Hacking PostgreSQL - How SQL is compiled using LLVM?

A few days ago, @eatonphil organized a Postgres Internals wehack group on Discord for people interested in understanding and contributing to the PostgreSQL source code. I had previously tried to understand more about how SQL expressions are compiled using LLVM but without much success, with this encouragement I decided to go deeper and understand how PostgreSQL compiles SQL code, and here I will describe my understanding notes.

Please let me know if something is not right, I'm just a curious guy trying to understand Postgres source code.

How Postgres decide if a SQL should be compiled or not?

Postgres decide if a SQL expression should be compiled or not based on the cost of the query, if the estimated cost of the query is less than the setting jit_above_cost, then the query will be compiled using LLVM.

Lets see a practical example (make sure that the jit is enabled):

set jit_above_cost = 200;

create table t (a int, b int);

insert into t(a, b) select g, g+1 from generate_series(1, 10000) g(g);

explain(analyze) select a+b from t;

We can see that the JIT was not used to execute this query

┌─────────────────────────────────────────────────────────────────────────────────────────────────────┐
│                                             QUERY PLAN                                              │
├─────────────────────────────────────────────────────────────────────────────────────────────────────┤
│ Seq Scan on t  (cost=0.00..170.00 rows=10000 width=4) (actual time=0.036..7.162 rows=10000 loops=1) │
│ Planning Time: 0.051 ms                                                                             │
│ Execution Time: 8.159 ms                                                                            │
└─────────────────────────────────────────────────────────────────────────────────────────────────────┘

Lets now change the jit_above_cost to a low value:

set jit_above_cost = 10;

explain(analyze) select a+b from t;

We can see now that the query was compiled:

┌──────────────────────────────────────────────────────────────────────────────────────────────────────────────────────────────┐
│                                                          QUERY PLAN                                                          │
├──────────────────────────────────────────────────────────────────────────────────────────────────────────────────────────────┤
│ Seq Scan on t  (cost=0.00..170.00 rows=10000 width=4) (actual time=1.467..6.440 rows=10000 loops=1)                          │
│ Planning Time: 0.048 ms                                                                                                      │
│ JIT:                                                                                                                         │
│   Functions: 2                                                                                                               │
│   Options: Inlining false, Optimization false, Expressions true, Deforming true                                              │
│   Timing: Generation 0.120 ms (Deform 0.045 ms), Inlining 0.000 ms, Optimization 0.094 ms, Emission 1.334 ms, Total 1.548 ms │
│ Execution Time: 7.563 ms                                                                                                     │
└──────────────────────────────────────────────────────────────────────────────────────────────────────────────────────────────┘

How a SQL expression is compiled

Postgres query plans are represented as a tree, each Plan node on the tree may have expression trees associated with it, to represent its target list, qualification conditions, etc.
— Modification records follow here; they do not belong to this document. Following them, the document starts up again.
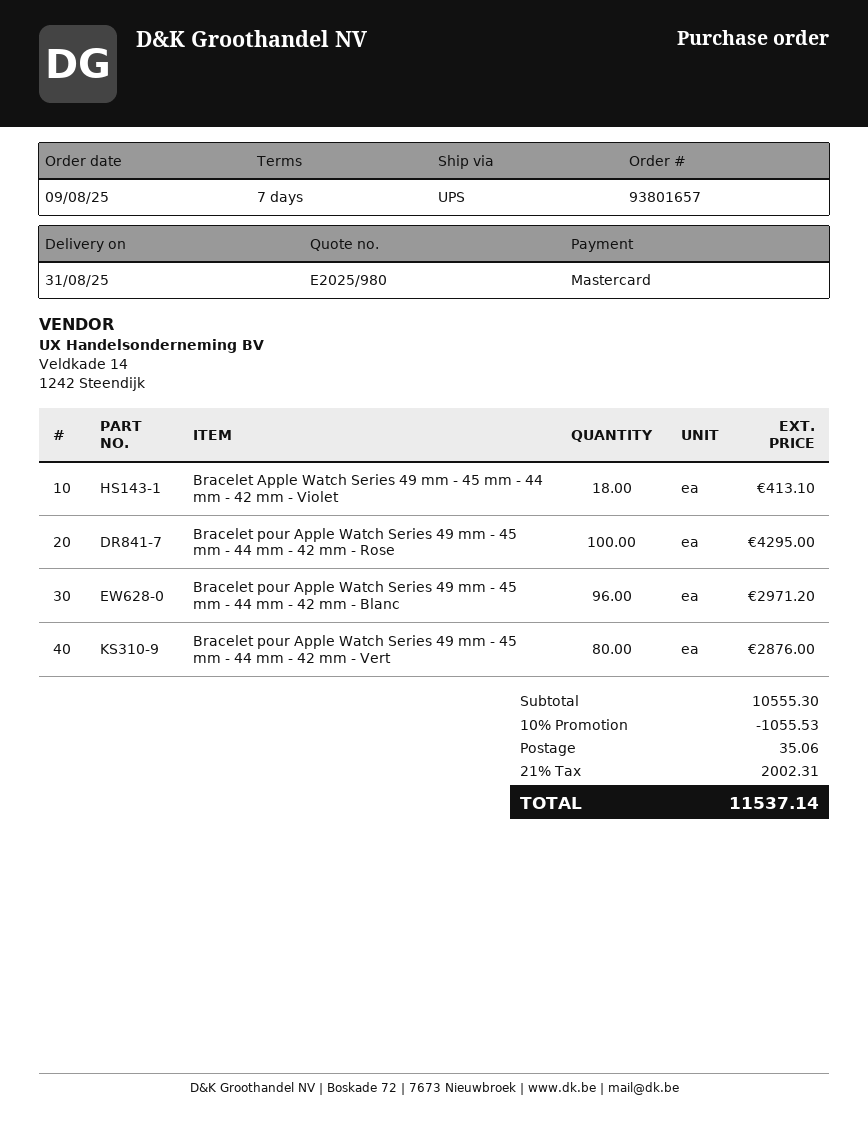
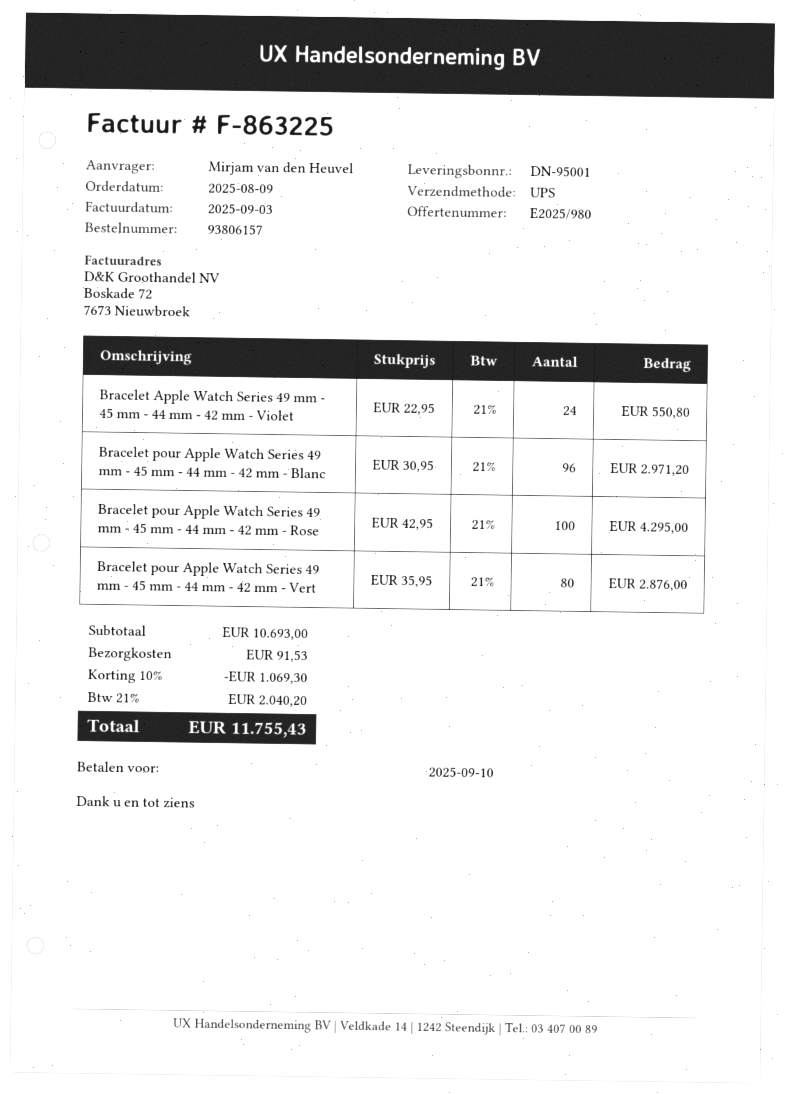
order number: 93801657 -> 93806157
Bracelet Apple Watch Series 49 mm - 45 mm - 44 mm - 42 mm - Violet: 18 for 413.10 -> 24 for 550.80
subtotal: 10555.30 -> 10693.00
discount: 10% = 1055.53 -> 10% = 1069.30
shipping: 35.06 -> 91.53
tax: 21% = 2002.31 -> 21% = 2040.20
total: 11537.14 -> 11755.43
An expression tree is represented by the ExprState struct which contains the instructions that the Postgres query executor should run.

Consider the following SQL:

select a+b from t where a = 1;

The expression a+b is represented by an ExprState that contains the following list of steps that should be executed:

EEOP_SCAN_FETCHSOME
- Fetch a specific number of attributes from a tuple (in this scenario 2 attributes, a and b)
EEOP_SCAN_VAR
- Scan the a value from tuple values
EEOP_SCAN_VAR
- Scan the b value from tuple values
EEOP_FUNCEXPR_STRICT
- Execute the function that will sum a and b values
EEOP_ASSIGN_TMP
- Assign the result of the function to a temporary variable
EEOP_DONE
- Finish the expression execution

When an interpreted approach is used to execute a SQL expression, Postgres will use the ExecInterpExpr function to iterate over the list of steps (at ExprState->steps[]) and then execute each step sequentially. On the other hand, when a SQL expression is compiled, Postgres use the ExecRunCompiledExpr function that will compile the SQL expression into LLVM module and then load as a shared library to execute it.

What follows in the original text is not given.